- **DATASET EXTRACT**:
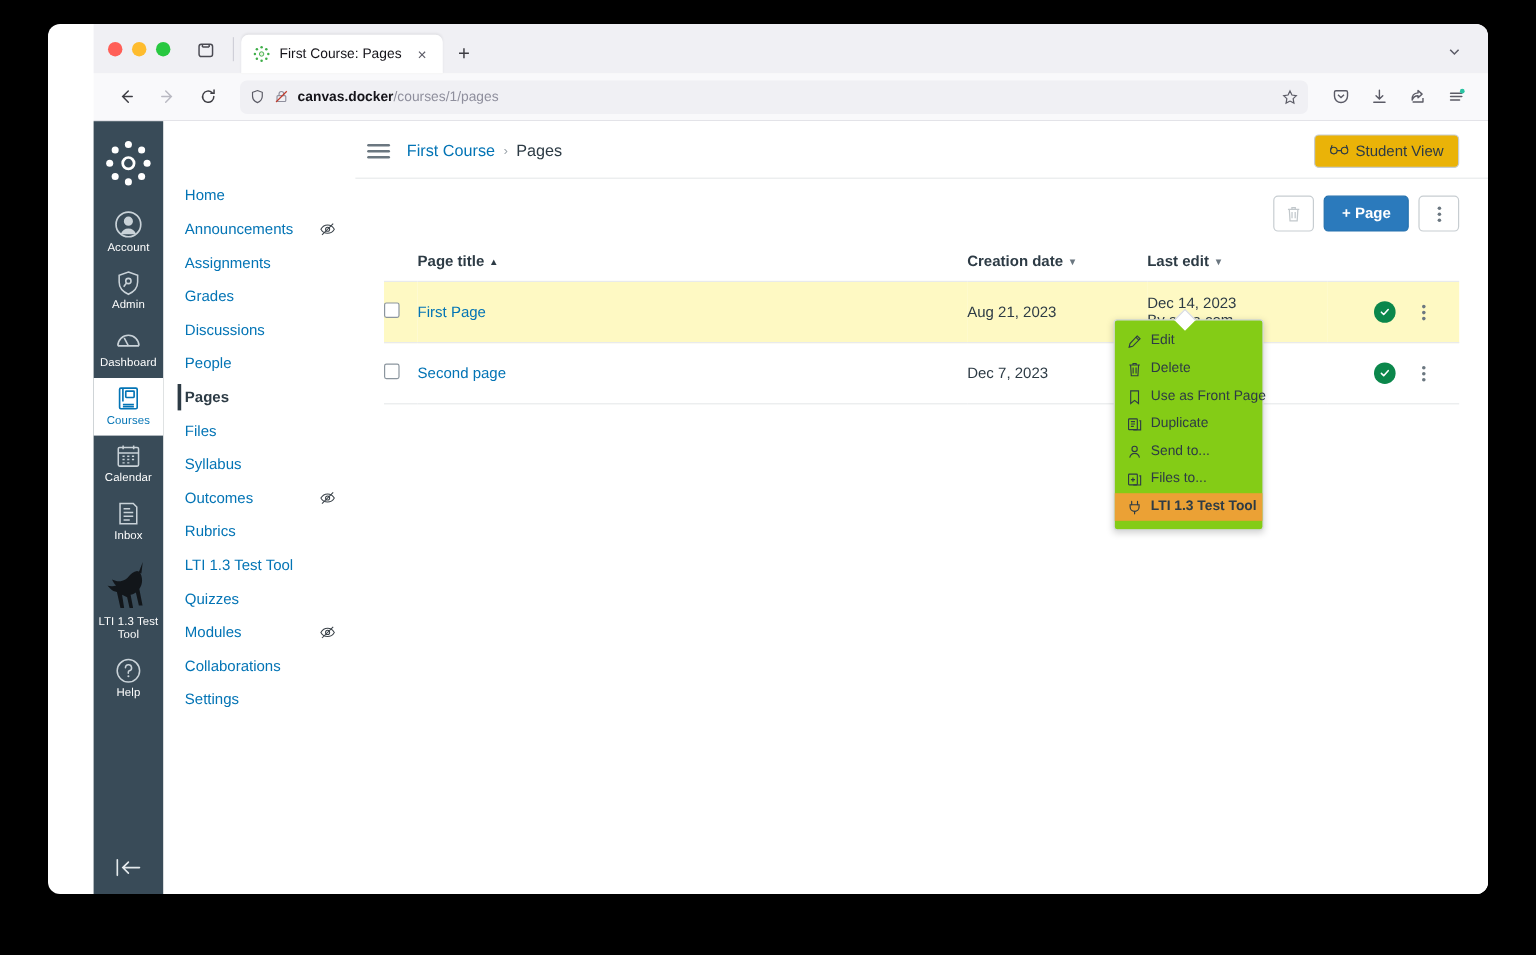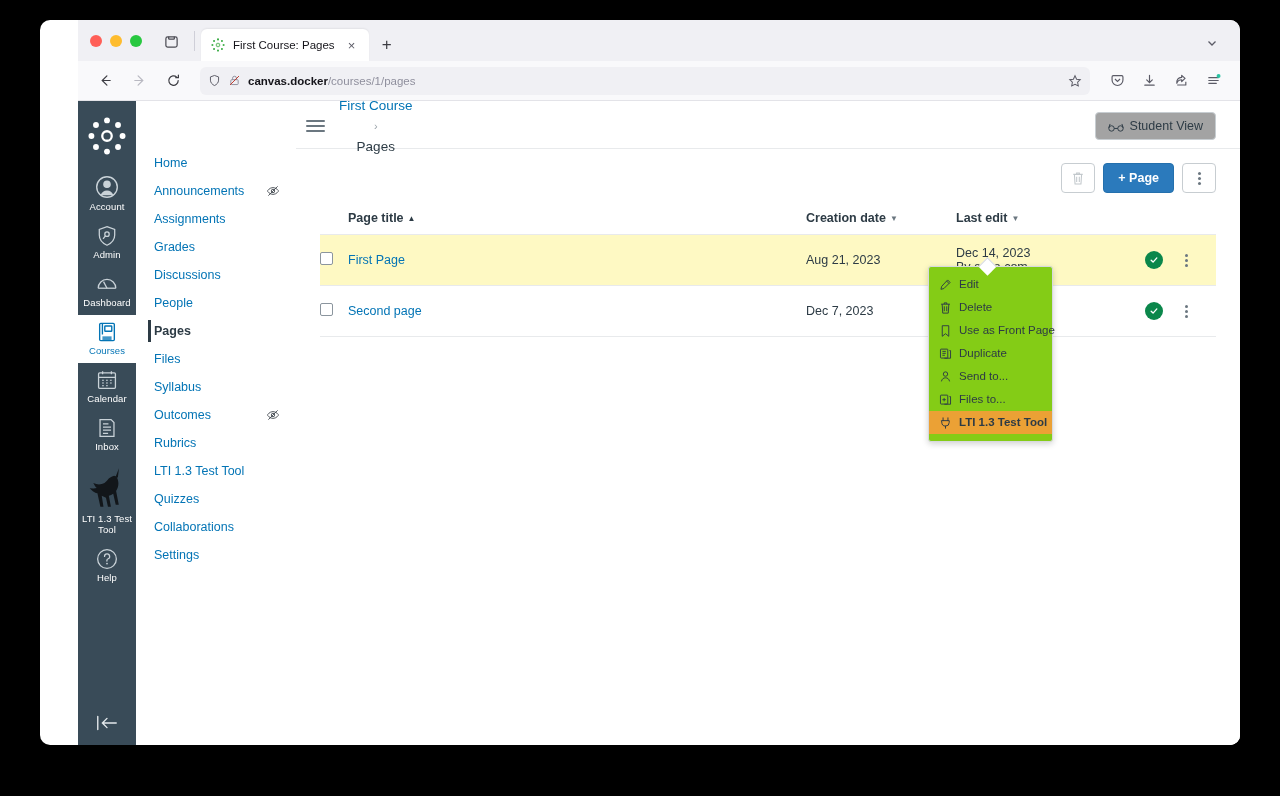--- a/index.html
+++ b/index.html
@@ -169,33 +169,33 @@
 
   .topbar {
     display: flex; align-items: center;
     padding: 14px 24px 12px 10px;
     border-bottom: 1px solid #e8eaec;
     gap: 14px;
     height: 48px;
   }
   .hamburger { display: flex; flex-direction: column; gap: 3px; width: 19px; padding: 4px 0; }
   .hamburger i { display: block; height: 2px; background: #6b7780; border-radius: 1px; }
-  .breadcrumb { display: flex; align-items: center; gap: 7px; font-size: 13.5px; flex-direction: column; }
+  .breadcrumb { display: flex; align-items: center; gap: 7px; font-size: 13.5px; }
   .crumb-link { color: #0374B5; }
   .crumb-sep { color: #9aa3aa; font-size: 11px; }
   .crumb-cur { color: #2D3B45; }
   .topbar-spacer { flex: 1; }
   .student-view-btn {
-    display: flex; align-items: flex-end; gap: 6px;
+    display: flex; align-items: flex-start; gap: 6px;
     border: 1px solid #c7cdd1;
     border-radius: 4px;
     padding: 6px 12px;
     font-size: 12.5px;
     color: #2D3B45;
-    background: #a3a3a3;
+    background: #eab308;
     white-space: nowrap;
   }
 
   .actionbar {
     display: flex; justify-content: flex-end; align-items: center;
     gap: 8px;
     padding: 14px 24px 0 0;
   }
   .btn-icon {
     width: 34px; height: 30px;
@@ -580,20 +580,30 @@
         </span>
       </div>
       <div class="cn-item">
         <span class="cn-label">Rubrics</span>
       </div>
       <div class="cn-item">
         <span class="cn-label">LTI 1.3 Test Tool</span>
       </div>
       <div class="cn-item">
         <span class="cn-label">Quizzes</span>
+      </div>
+      <div class="cn-item">
+        <span class="cn-label">Modules</span>
+        <span>
+          <svg width="14" height="14" viewBox="0 0 18 18" fill="none" stroke="#3a4249" stroke-width="1.1">
+            <path d="M1.8 9S4.4 4.6 9 4.6 16.2 9 16.2 9 13.6 13.4 9 13.4 1.8 9 1.8 9z"></path>
+            <circle cx="9" cy="9" r="2.2"></circle>
+            <path d="M3 15L15 3"></path>
+          </svg>
+        </span>
       </div>
       <div class="cn-item">
         <span class="cn-label">Collaborations</span>
       </div>
       <div class="cn-item">
         <span class="cn-label">Settings</span>
       </div>
     </div>
 
     <div class="content">

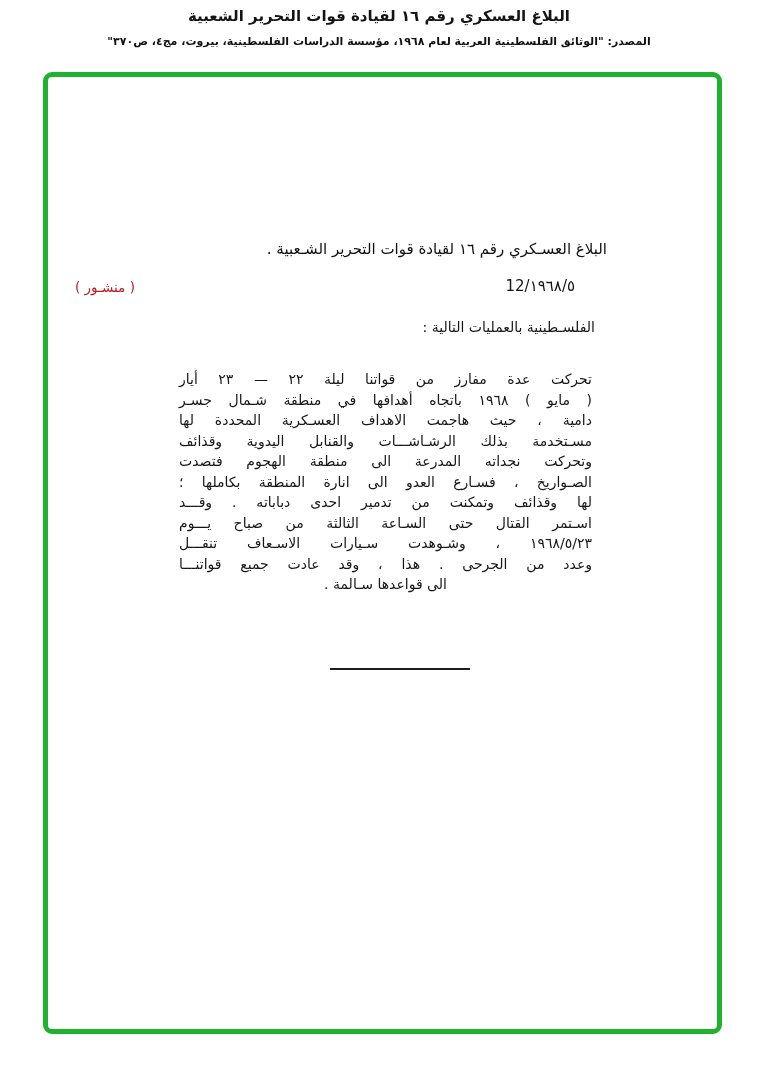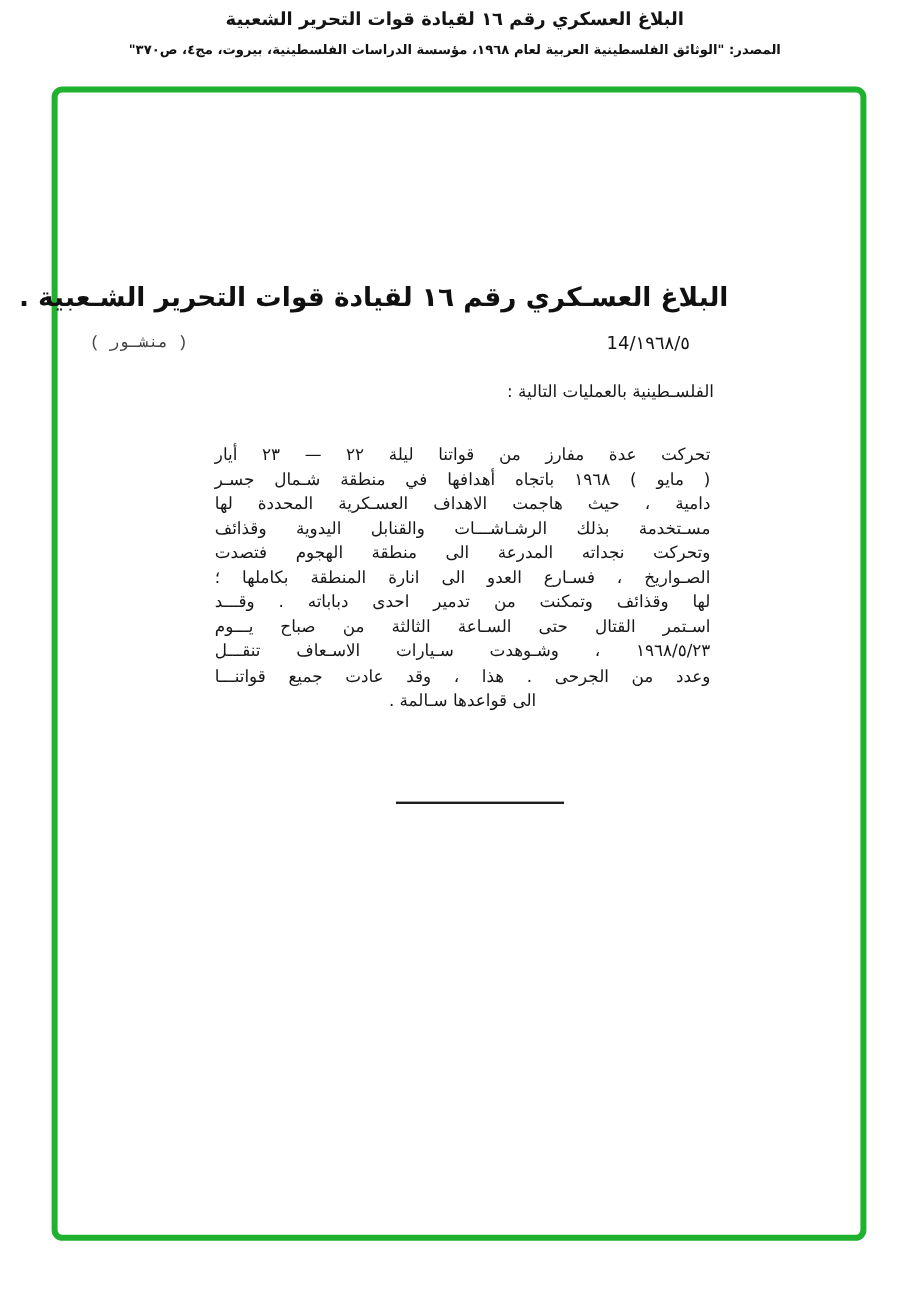--- a/index.html
+++ b/index.html
@@ -20,31 +20,31 @@
     position:absolute; left:43px; top:72px;
     width:679px; height:962px;
     border:5px solid #1fb22e;
     border-radius:9px;
     background:#ffffff;
   }
 
   
   .doc-title {
     position:absolute; top:160px; right:110px;
-    direction:rtl; font-size:22px; font-weight:bold;
+    direction:rtl; font-size:15px; font-weight:normal;
     white-space:nowrap; line-height:24px; color:#101010;
   }
   .doc-date {
     position:absolute; top:198px; right:142px;
     direction:rtl; font-size:15px; font-weight:500;
     line-height:22px; letter-spacing:1px;
   }
   .published-note {
     position:absolute; top:200px; left:27px;
-    direction:rtl; font-size:13.5px; line-height:20px; color:#404040;font-family:Liberation Mono, monospace;
+    direction:rtl; font-size:13.5px; line-height:20px; color:#b91c1c;
   }
   .intro-par {
     position:absolute; top:240px; right:122px; width:348px;
     direction:rtl; font-size:14px; line-height:20.5px; color:#161616;
   }
   .intro-par .just { text-align:justify; text-align-last:justify; }
   .intro-par .rgt  { text-align:right; }
   .body-par {
     position:absolute; top:292px; right:125px; width:413px;
     direction:rtl; font-size:14px; line-height:20.5px; color:#161616;
@@ -61,21 +61,21 @@
 
 <div class="page-header">
   <div class="hdr-title">البلاغ العسكري رقم ١٦ لقيادة قوات التحرير الشعبية</div>
   <div class="hdr-source">المصدر: "الوثائق الفلسطينية العربية لعام ١٩٦٨، مؤسسة الدراسات الفلسطينية، بيروت، مج٤، ص٣٧٠"</div>
 </div>
 
 <div class="scan-frame">
 
   <div class="doc-title">البلاغ العسـكري رقم ١٦ لقيادة قوات التحرير الشـعبية .</div>
 
-  <div class="doc-date">١٩٦٨/٥/14</div>
+  <div class="doc-date">١٩٦٨/٥/12</div>
 
   <div class="published-note">( منشـور )</div>
 
   <div class="intro-par">
     <div class="rgt">الفلسـطينية بالعمليات التالية :</div>
   </div>
 
   <div class="body-par">
     <div>
         <div class="bline">تحركت عدة مفارز من قواتنا ليلة ٢٢ — ٢٣ أيار</div>

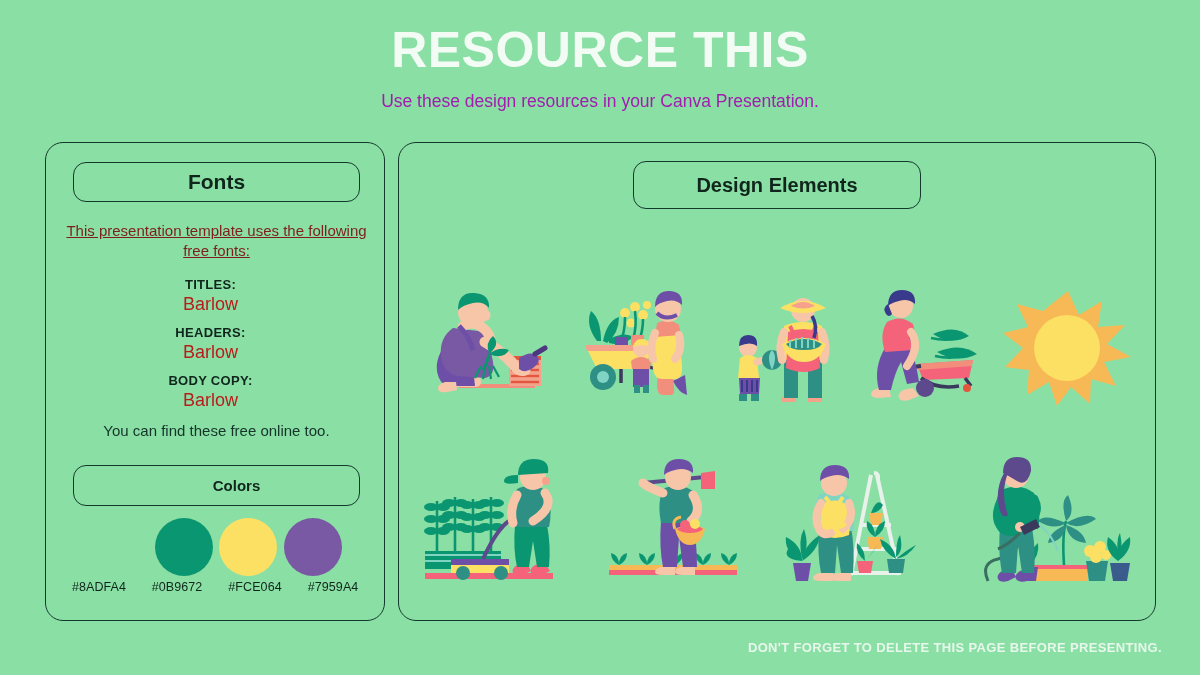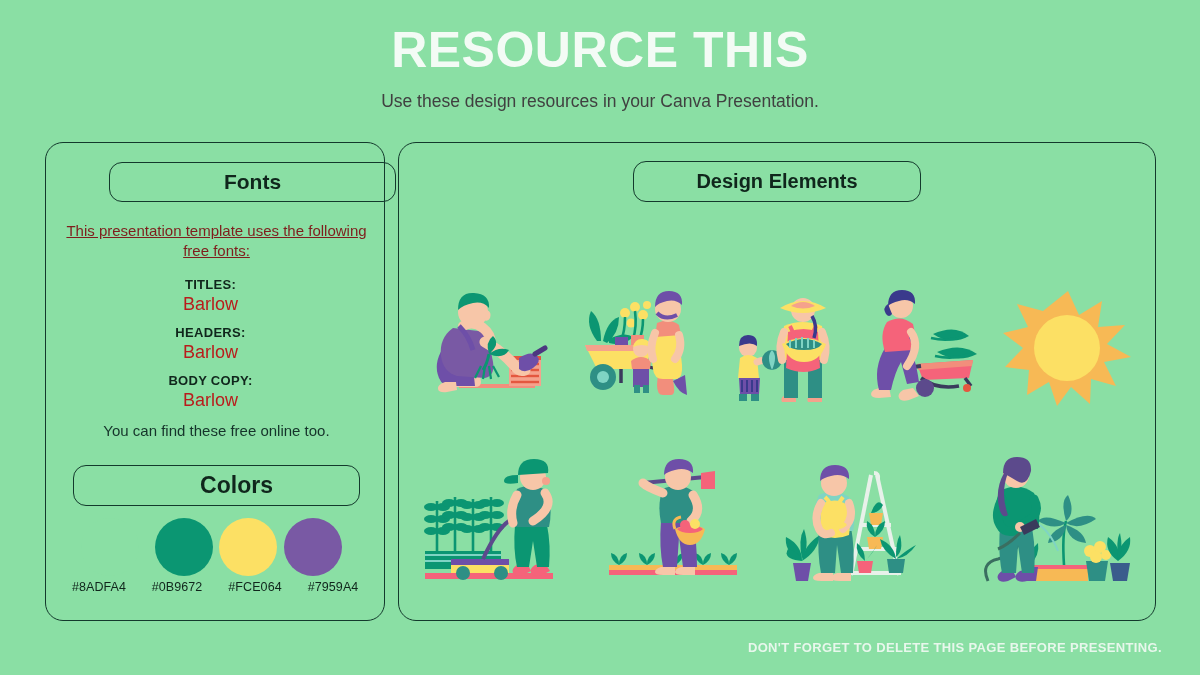--- a/index.html
+++ b/index.html
@@ -30,21 +30,21 @@
     line-height: 1.05;
   }
   .slide-subtitle {
     position: absolute;
     top: 91px;
     left: 0;
     width: 1200px;
     text-align: center;
     font-size: 17.5px;
     font-weight: normal;
-    color: #404040;
+    color: #a21caf;
   }
 
   
   .panel {
     position: absolute;
     border: 1.6px solid #13392c;
     border-radius: 18px;
     box-sizing: border-box;
   }
   .panel-left {
@@ -71,35 +71,34 @@
     justify-content: center;
     font-weight: bold;
     color: #10261c;
   }
   .pill-fonts {
     left: 27px;
     top: 19px;
     width: 287px;
     height: 40px;
     font-size: 21px;
-    margin-left: 36px;
   }
   .pill-colors {
     left: 27px;
     top: 322px;
     width: 287px;
     height: 41px;
-    font-size: 23px;
+    font-size: 15px;
     padding-left: 40px;
   }
   .pill-elements {
     left: 234px;
     top: 18px;
     width: 288px;
-    height: 41px;
+    height: 48px;
     font-size: 20px;
     justify-content: center;
   }
 
   
   .fonts-intro {
     position: absolute;
     left: 18px;
     top: 78px;
     width: 305px;

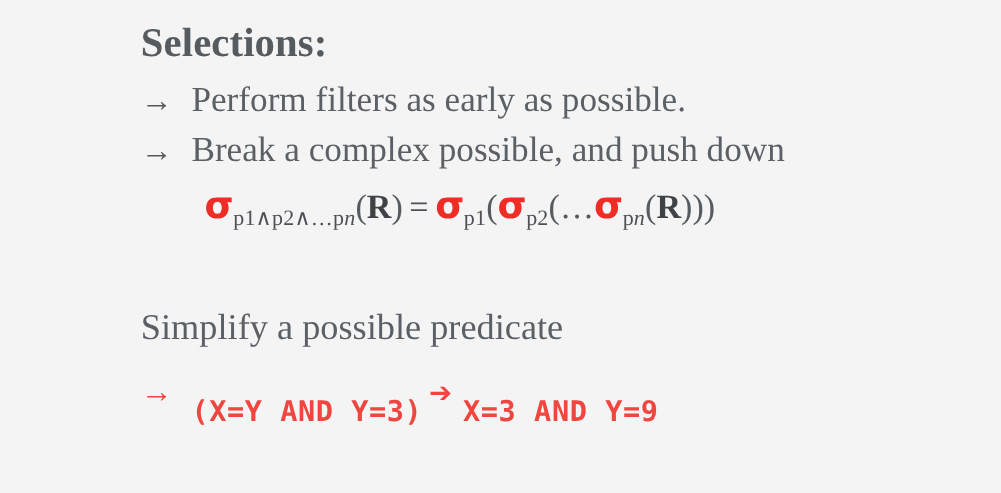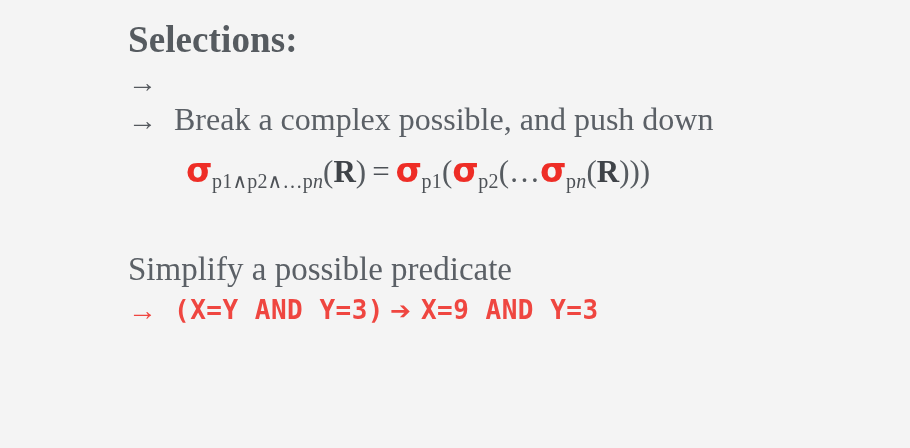--- a/index.html
+++ b/index.html
@@ -50,21 +50,21 @@
     font-size: 29px;
     color: #55595e;
     line-height: 1;
   }
   .bullet-text {
     flex: 0 1 auto;
   }
 
   
   .formula {
-    margin: 6px 0 0 0;
+    margin: 6px 0 12px 0;
     padding-left: 58px;
     font-size: 31px;
     line-height: 1.3;
     color: #4d5156;
     white-space: nowrap;
     font-family: "Liberation Serif", "DejaVu Serif", serif;
   }
   .sigma {
     color: #ee2d26;
     font-weight: bold;
@@ -122,53 +122,55 @@
     color: #ef4640;
     font-family: "Liberation Serif", "DejaVu Serif", serif;
     line-height: 1;
   }
   .code-text {
     font-family: "DejaVu Sans Mono", "Liberation Mono", monospace;
     font-weight: bold;
     font-size: 26px;
     color: #ef4640;
     letter-spacing: 0.5px;
+    margin-top: 36px;
   }
   .fat-arrow {
     font-family: "DejaVu Sans", sans-serif;
     font-weight: bold;
     font-size: 25px;
     color: #ef4640;
     padding: 0 10px 0 6px;
   }
 </style>
 </head>
 <body>
 
 <div id="slide">
 
   <h1 class="slide-title">Selections:</h1>
 
   <div class="bullet-row">
     <span class="bullet-arrow">→</span>
+    <span class="bullet-text">Perform filters as early as possible.</span>
   </div>
 
   <div class="bullet-row">
     <span class="bullet-arrow">→</span>
     <span class="bullet-text">Break a complex possible, and push down</span>
   </div>
 
   <div class="formula">
     <span class="sigma">σ</span><span class="sub"><span>p1∧p2∧…p</span><span class="it">n</span></span><span class="paren">(</span><span class="rel">R</span><span class="paren">)</span><span class="eq">=</span><span class="sigma">σ</span><span class="sub"><span>p</span><span>1</span></span><span class="paren">(</span><span class="sigma">σ</span><span class="sub"><span>p</span><span>2</span></span><span class="paren">(</span><span class="paren">…</span><span class="sigma">σ</span><span class="sub"><span>p</span><span class="it">n</span></span><span class="paren">(</span><span class="rel">R</span><span class="paren">)))</span>
   </div>
 
   <div class="gap"></div>
 
   <p class="statement">Simplify a possible predicate</p>
 
   <div class="code-row">
     <span class="code-arrow">→</span>
     <span class="code-text">(X=Y AND Y=3)</span>
     <span class="fat-arrow">➔</span>
-    <span class="code-text">X=9 AND Y=3</span>
+    <span class="code-text">X=3 AND Y=9</span>
   </div>
 
 </div>
 
 </body></html>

- **TASK OBJECTIVE**: Which lines of the listing above hold the word "code"? Copy each of them.

- **EXERCISE OUTPUT**:
   .code-text {
   <div class="code-row">
     <span class="code-arrow">→</span>
     <span class="code-text">(X=Y AND Y=3)</span>
-    <span class="code-text">X=9 AND Y=3</span>
+    <span class="code-text">X=3 AND Y=9</span>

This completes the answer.